After these incidents, Democratic and Republican leadership began to formally review the program and consider whether it was worth keeping, according to a former member of the House Page Oversight Board who was closely involved in discussions surrounding the program’s future.
“I have no doubt in my mind that if it had not been for the elevator situation, everything would have been fine and dandy,” said the former board member, who is also a former page. “As long as everyone could have sat back and not seen any problems since the Foley scandal, it would have been OK.”
A consulting firm also produced a report on the program, but few outside the leadership ranks have seen it.
“I am certainly going to ask to see that report,” said Boren, a former page. “If it’s just a question of money, we can come up with that money, through foundations and grants and that sort of thing.”
In the meantime, former pages say it must be difficult to maintain smooth day-to-day operations in the House with fewer bodies on hand to run errands and mail, fly flags, deliver messages to lawmakers and ring the bells for votes.
It makes sense that Pelosi would start a program to put interns back in the Democratic Cloakroom, said Georgetown University sophomore Gabriela Perla, who worked in the Cloakroom as a page in 2009.
“It must be awful there now,” she said Friday, recalling how hectic things could get during votes on the House floor.

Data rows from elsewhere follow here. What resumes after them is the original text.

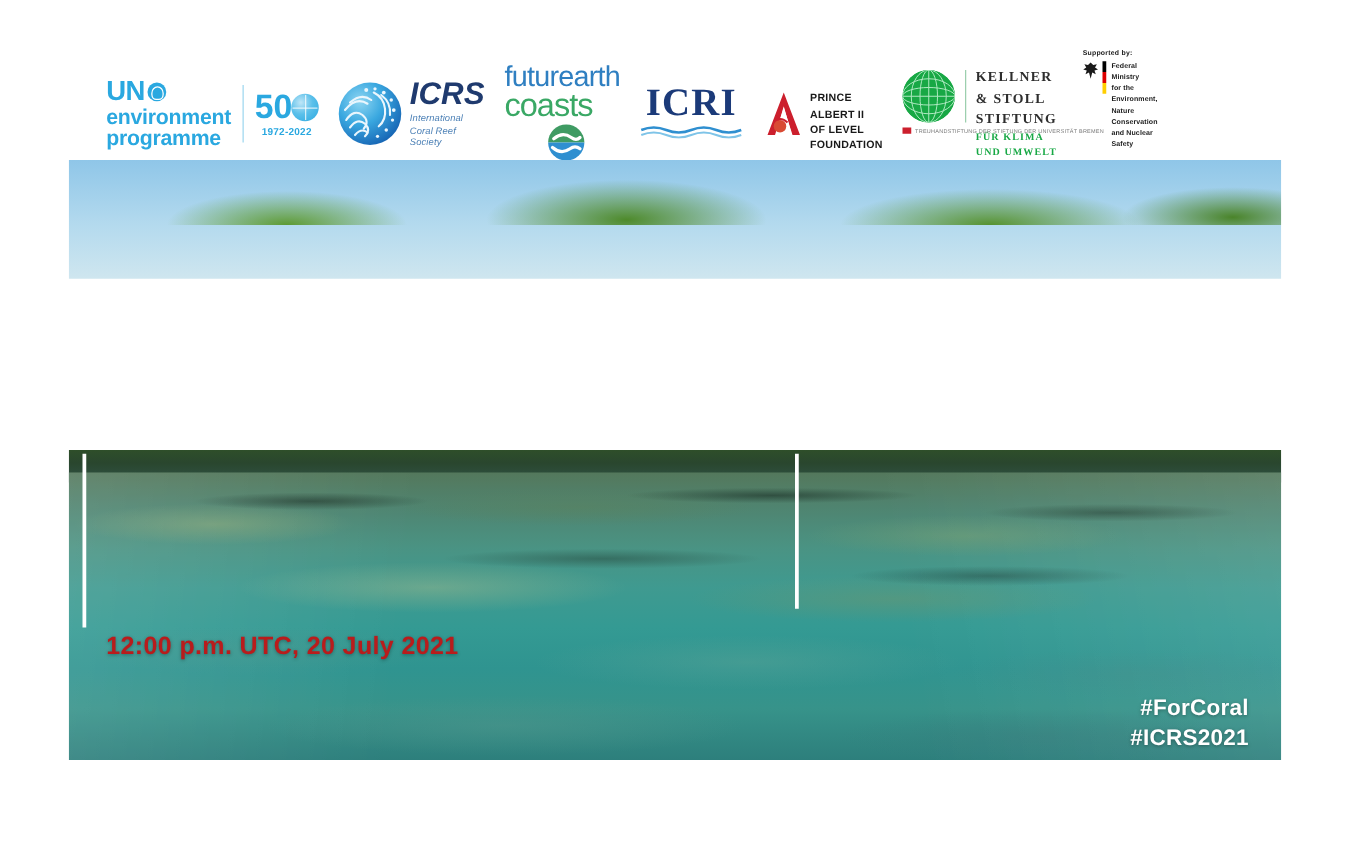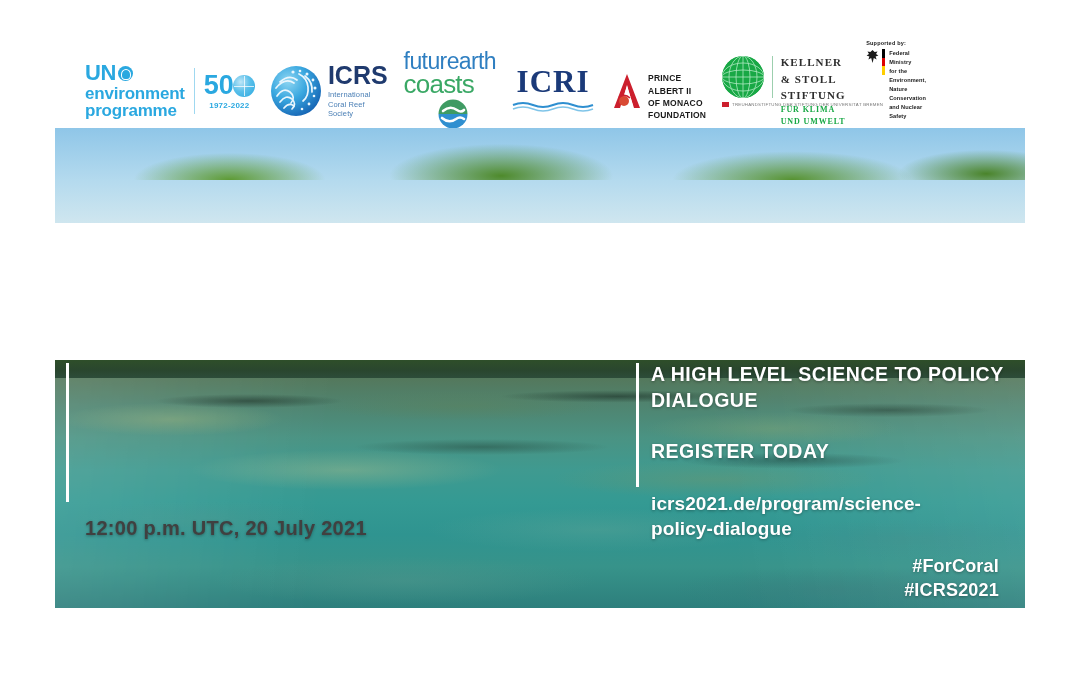--- a/index.html
+++ b/index.html
@@ -143,7 +143,7 @@
     flex: 0 0 auto;
   }
   .icrs-globe svg { position: absolute; left: 0; top: 0; }
-  .icrs-txt { margin-left: 7px; }
+  .icrs-txt { margin-left: 7px; font-style: italic; }
   .icrs-name {
     font-size: 25px;
     font-weight: bold;

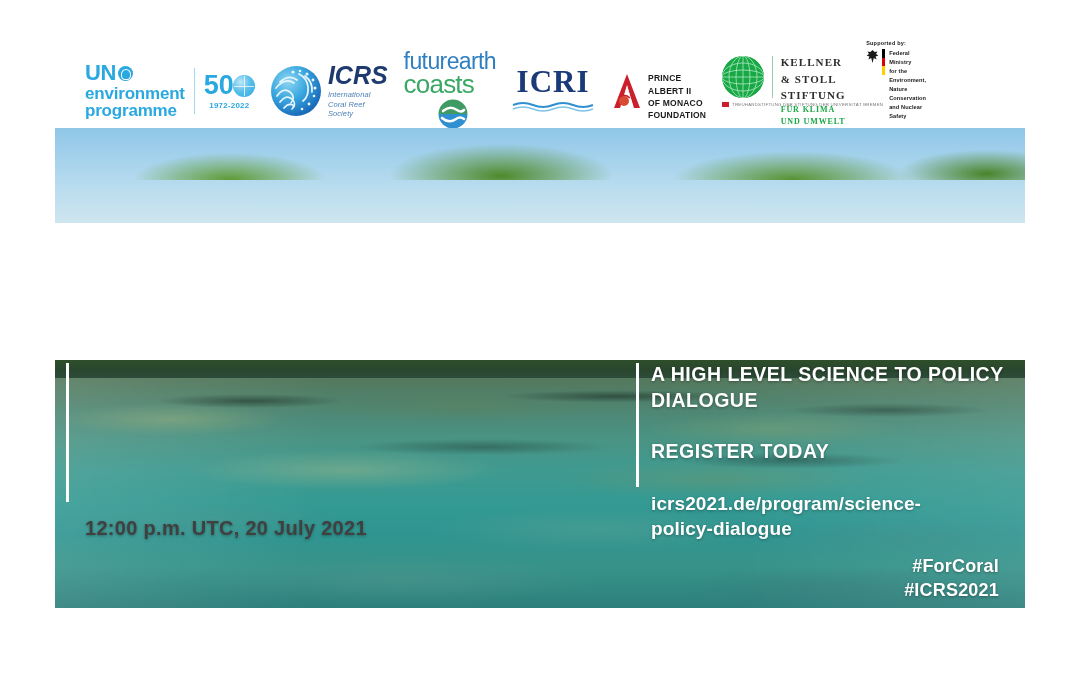--- a/index.html
+++ b/index.html
@@ -590,7 +590,7 @@
       </div>
       <div class="pa2-txt">
         <div>PRINCE ALBERT II</div>
-        <div>OF MONACO</div>
+        <div>OF LEVEL</div>
         <div>FOUNDATION</div>
       </div>
     </div>

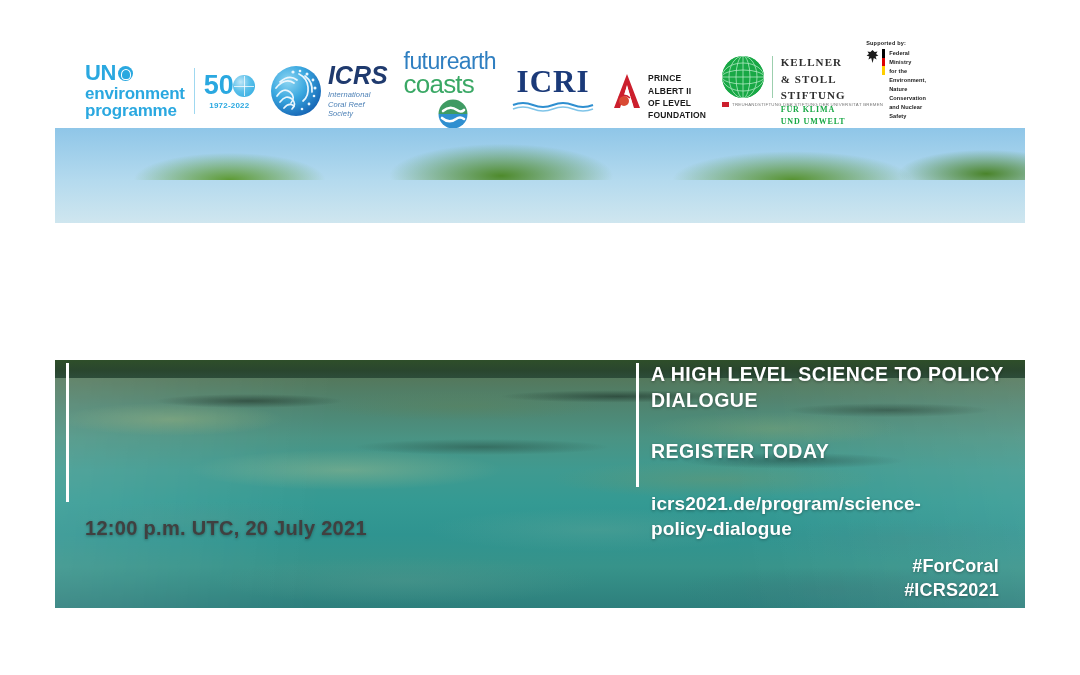--- a/index.html
+++ b/index.html
@@ -660,15 +660,6 @@
 
     <div class="datetime">12:00 p.m. UTC, 20 July 2021</div>
 
-    <div class="right-block">
-      <div class="subhead">A HIGH LEVEL SCIENCE TO POLICY</div>
-      <div class="subhead">DIALOGUE</div>
-      <div class="register">REGISTER TODAY</div>
-      <div class="url">
-        <div>icrs2021.de/program/science-</div>
-        <div>policy-dialogue</div>
-      </div>
-    </div>
 
     <div class="hashtags">
       <div>#ForCoral</div>

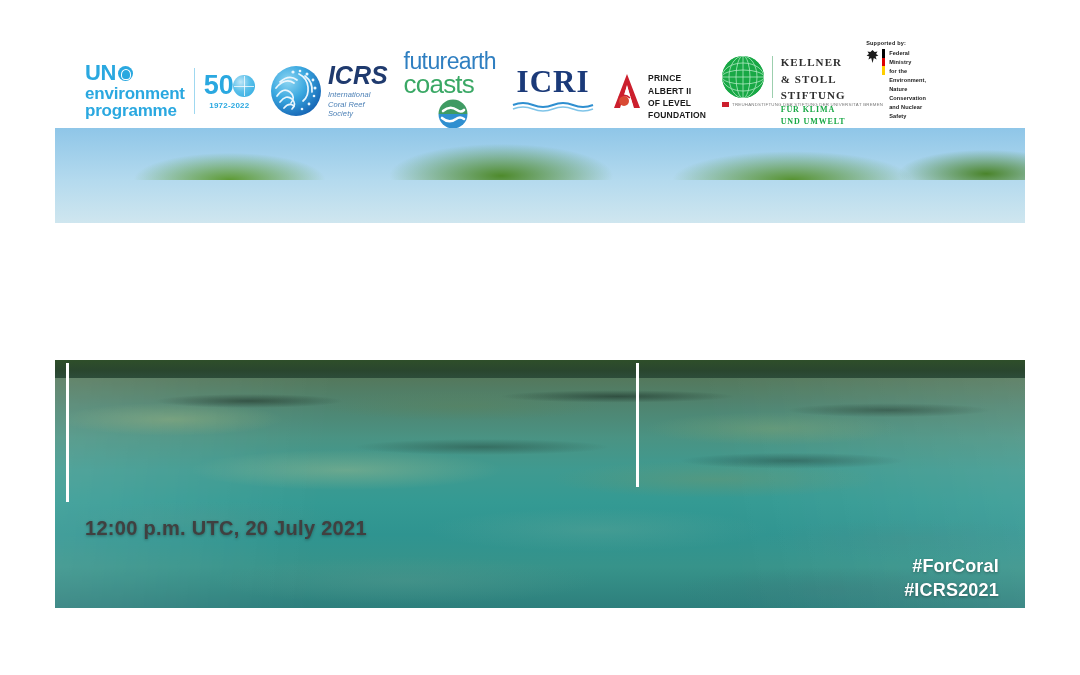--- a/index.html
+++ b/index.html
@@ -444,8 +444,8 @@
   }
   .datetime {
     position: absolute;
-    left: 30px; top: 389px;
-    color: #404040;
+    left: 30px; top: 378px;
+    color: #b91c1c;
     font-size: 20px;
     font-weight: bold;
     letter-spacing: 0.3px;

Salley Wood, the communications director for the House Administration Committee who also handles press for the Office of the Clerk, said no one has been hired to replace the pages, though it is being considered.
The Democratic internship initiative will borrow college-age interns from Members’ offices for six-week rotations, keeping the Cloakroom staffed at no extra cost.
But a Pelosi spokesman emphasized that, above all, it would be a chance to give “young people … an opportunity to learn and participate in the daily operations of the House.”
Friday’s lobbying efforts were focused not on challenging senior Members of Congress to justify their decision to close the program, but to urge them to take any steps possible to bring it back in a way that would be beneficial to high school students in particular.
“Though [Pelosi’s] plan is a positive first step, it’s obviously not everything that we would like the program to be,” Boren said.